◆ Task to carry out
Write out exactly the lines from the one containing "text: 9 -> 1" through the last line of the records below, both included, and leave out any pictures.

◆ Material supplied
====
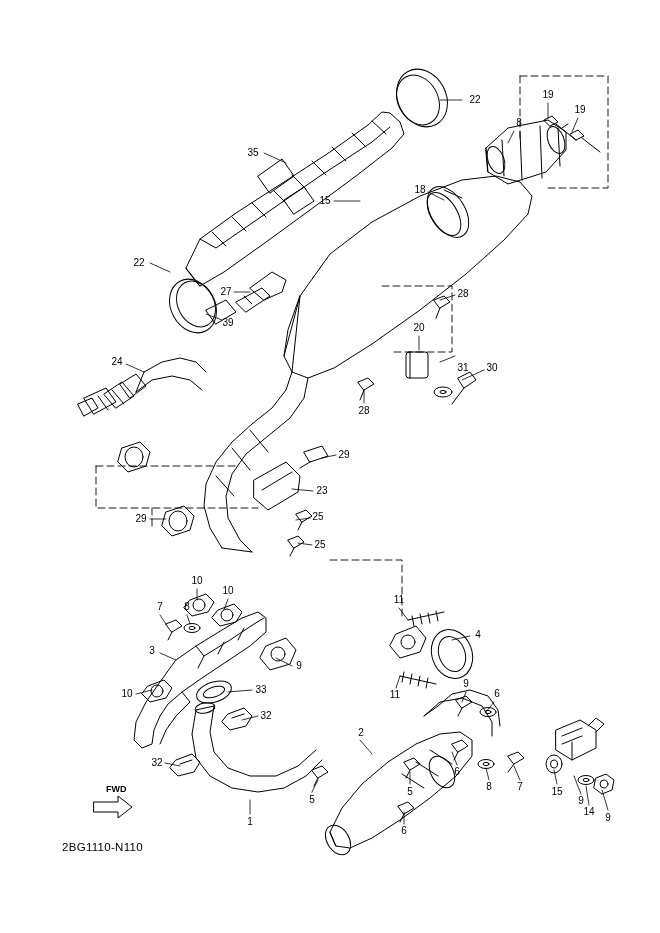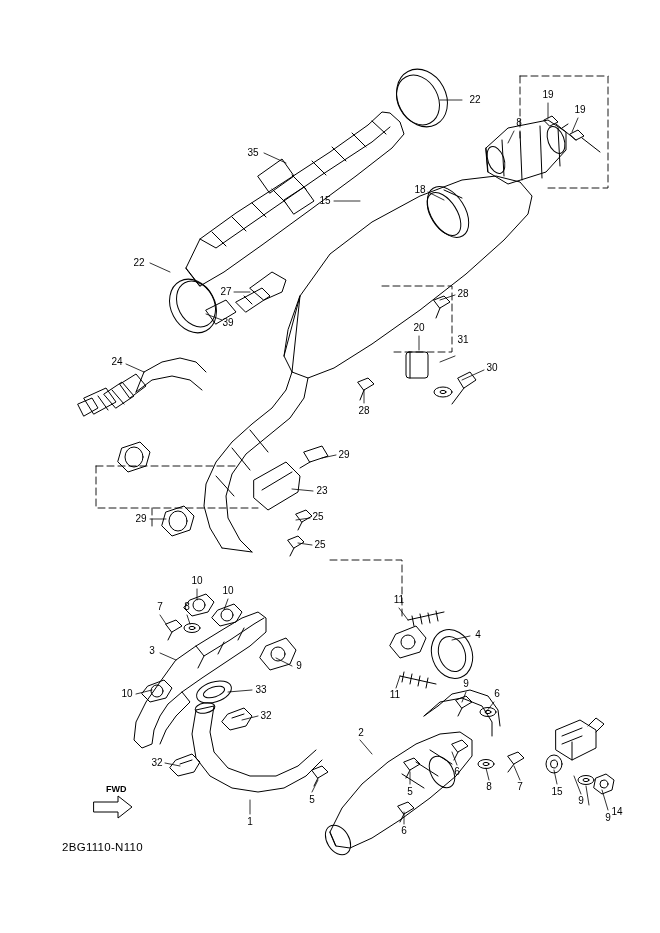"31" div.callout { top: 340px -> 368px }
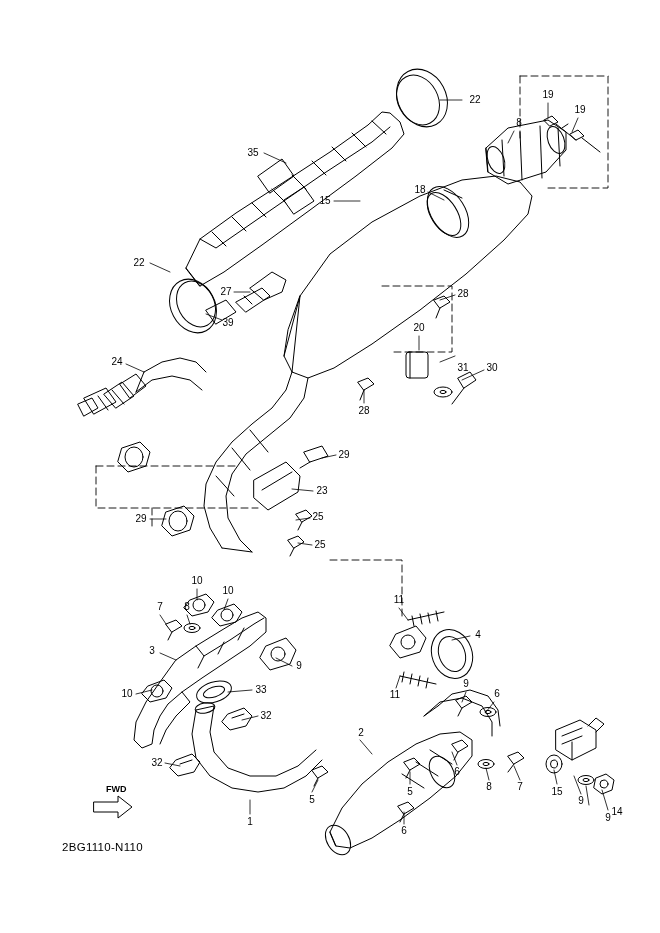"14" div.callout { margin-left: 28px -> none }
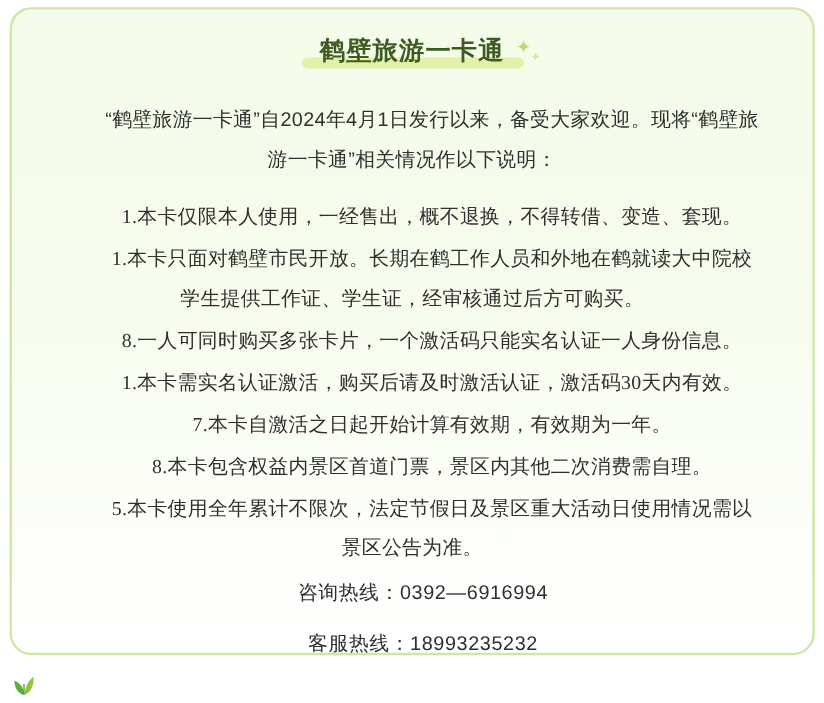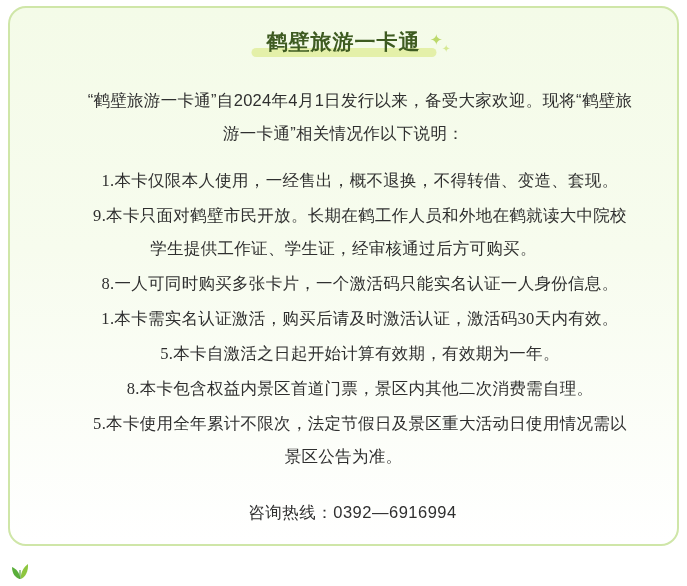"9.本卡只面对鹤壁市民开放。长期在鹤工作人员和外地在鹤就读大中院校学生提供工作证" li { text: 9 -> 1 }
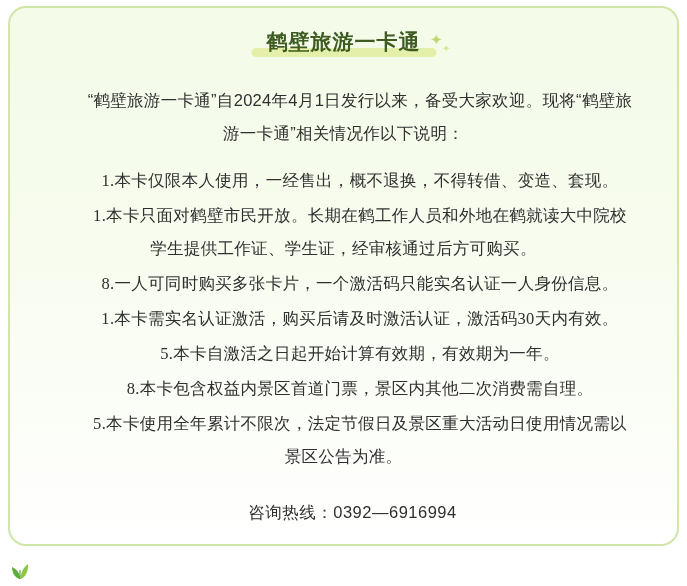"5.本卡自激活之日起开始计算有效期，有效期为一年。" li { text: 5 -> 7 }
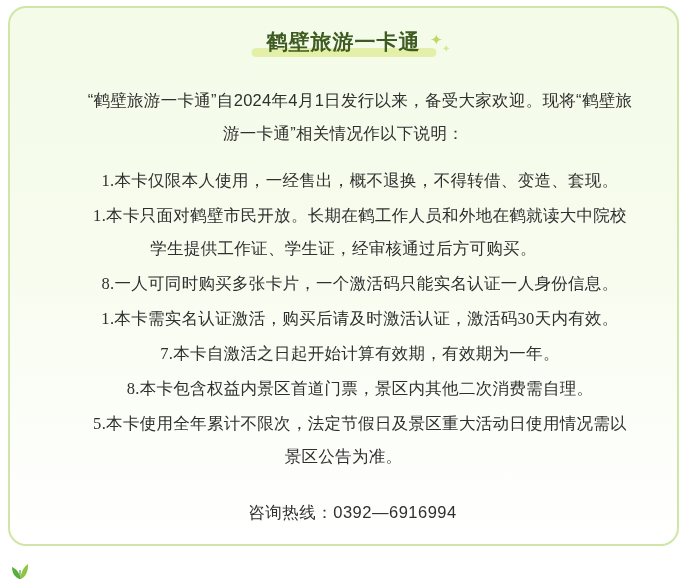"咨询热线：0392—6916994" .hotlines { margin-top: 23px -> 5px }
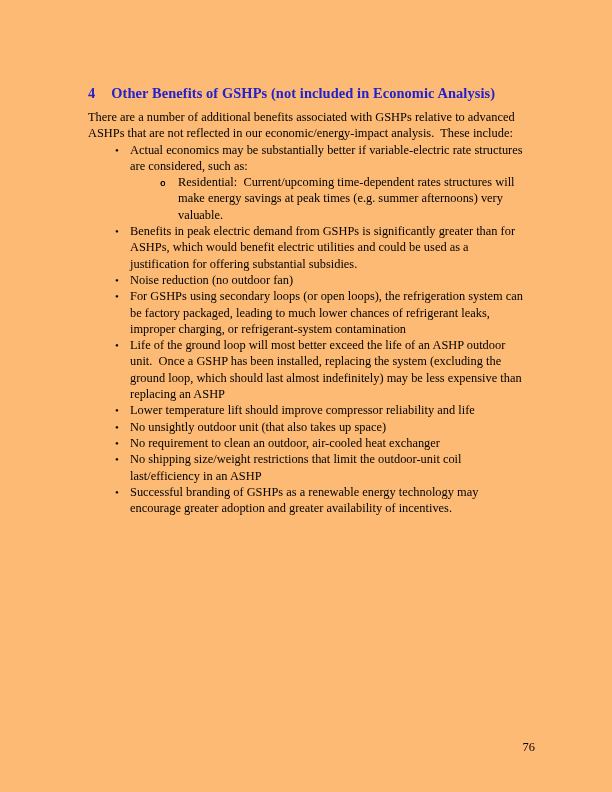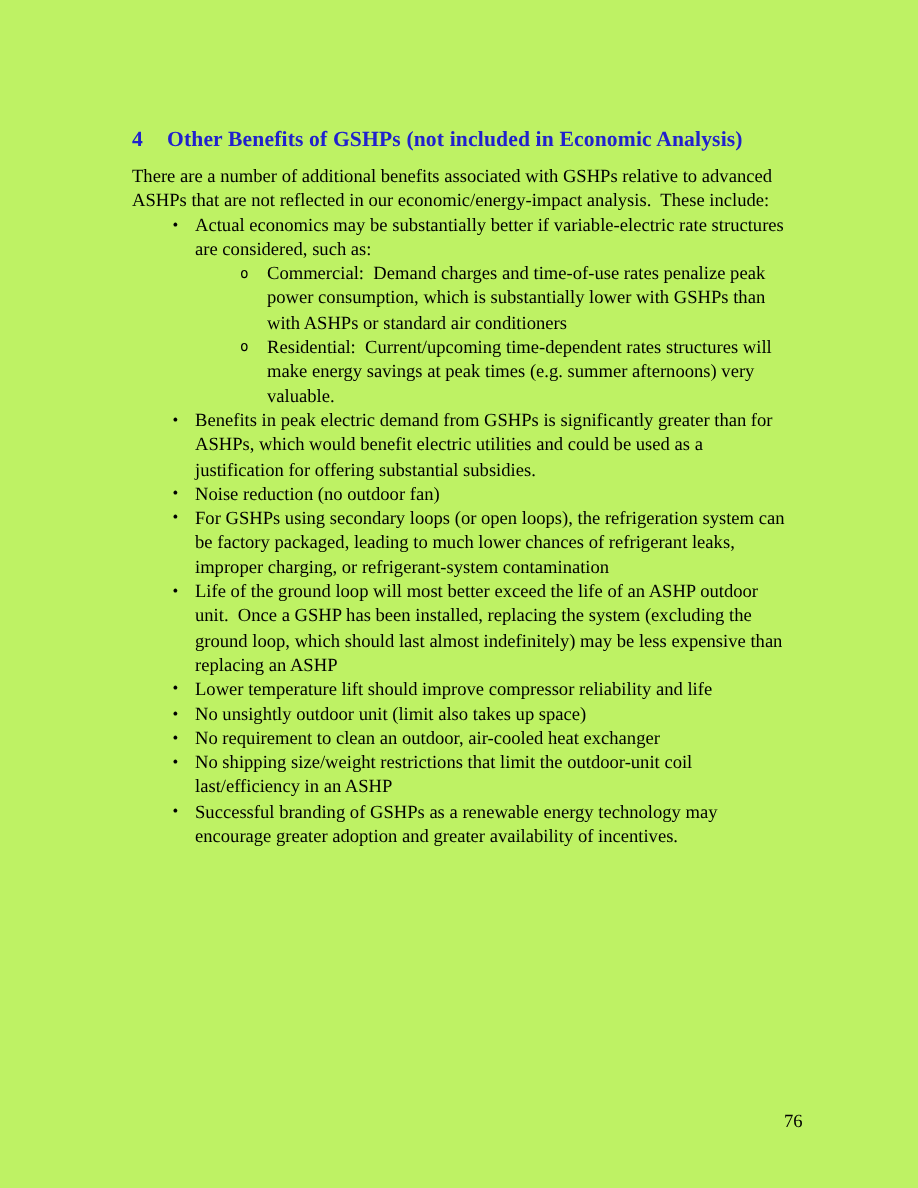"4 Other Benefits of GSHPs" .page { background: #bef264 -> #fdba74 }
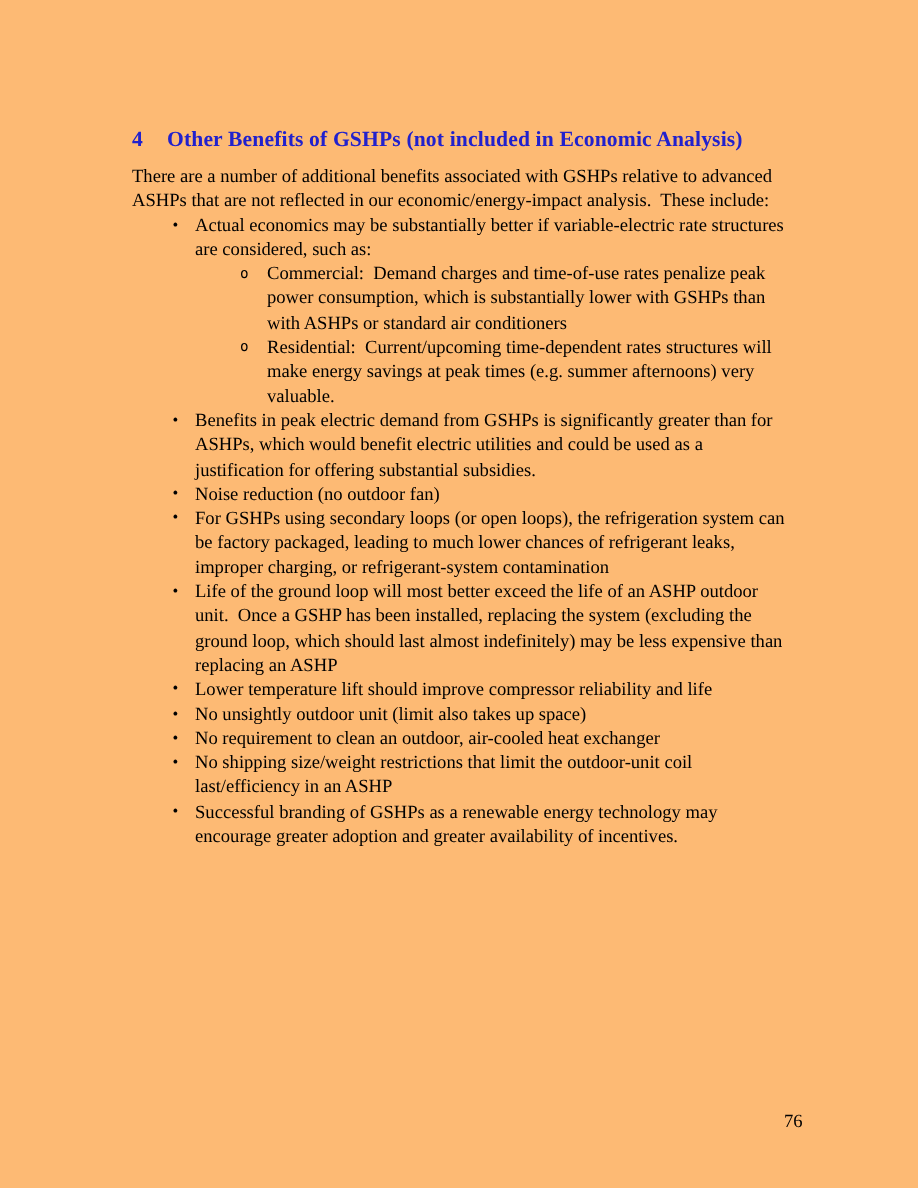"Commercial: Demand charges and" span.li-text { html: <span>Commercial: Demand charges and time-of-use rates penalize peak power consumption, which is substantially lower with GSHPs than with ASHPs or standard air conditioners</span> -> none }
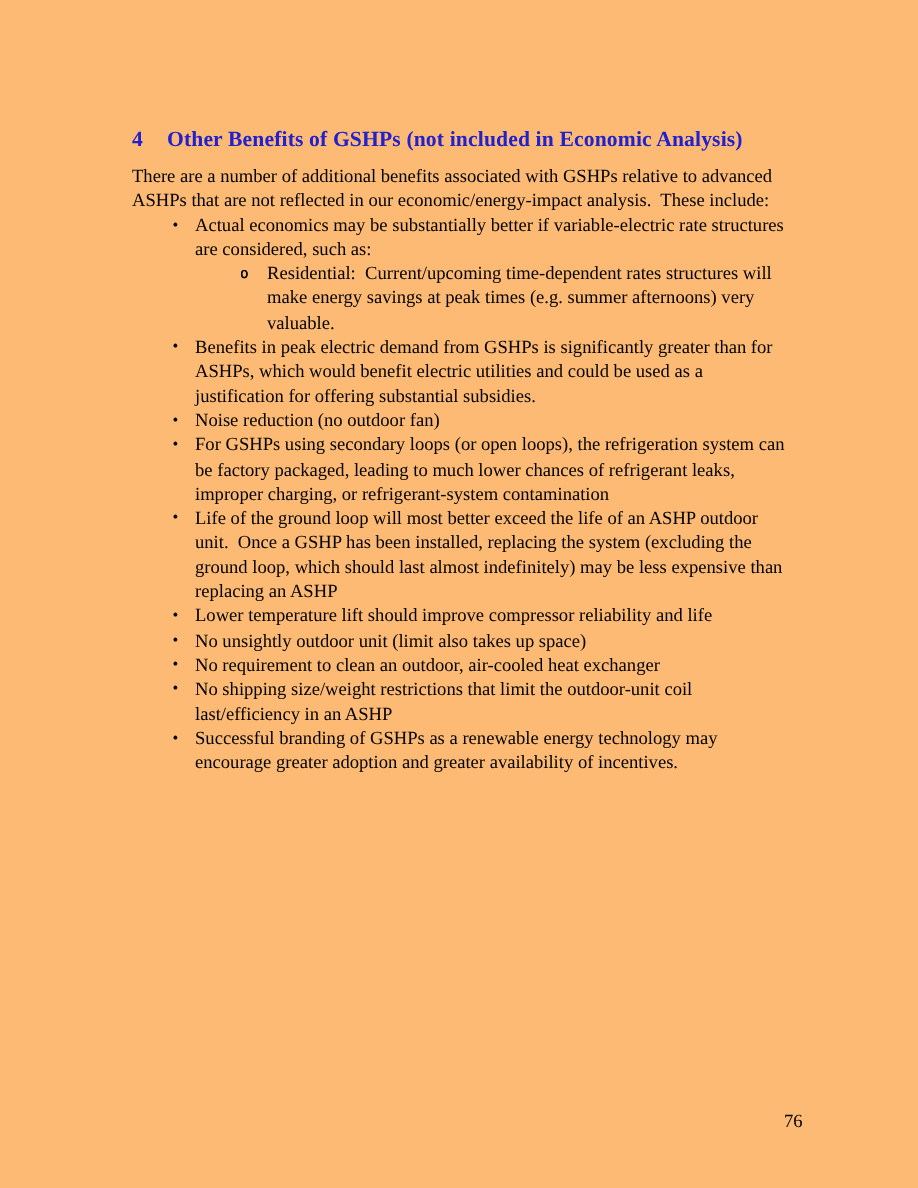"No unsightly outdoor unit (limit" span.li-text { text: limit -> that }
====
◆ Task response
"9.本卡只面对鹤壁市民开放。长期在鹤工作人员和外地在鹤就读大中院校学生提供工作证" li { text: 9 -> 1 }
"5.本卡自激活之日起开始计算有效期，有效期为一年。" li { text: 5 -> 7 }
"咨询热线：0392—6916994" .hotlines { margin-top: 23px -> 5px }
"4 Other Benefits of GSHPs" .page { background: #bef264 -> #fdba74 }
"Commercial: Demand charges and" span.li-text { html: <span>Commercial: Demand charges and time-of-use rates penalize peak power consumption, which is substantially lower with GSHPs than with ASHPs or standard air conditioners</span> -> none }
"No unsightly outdoor unit (limit" span.li-text { text: limit -> that }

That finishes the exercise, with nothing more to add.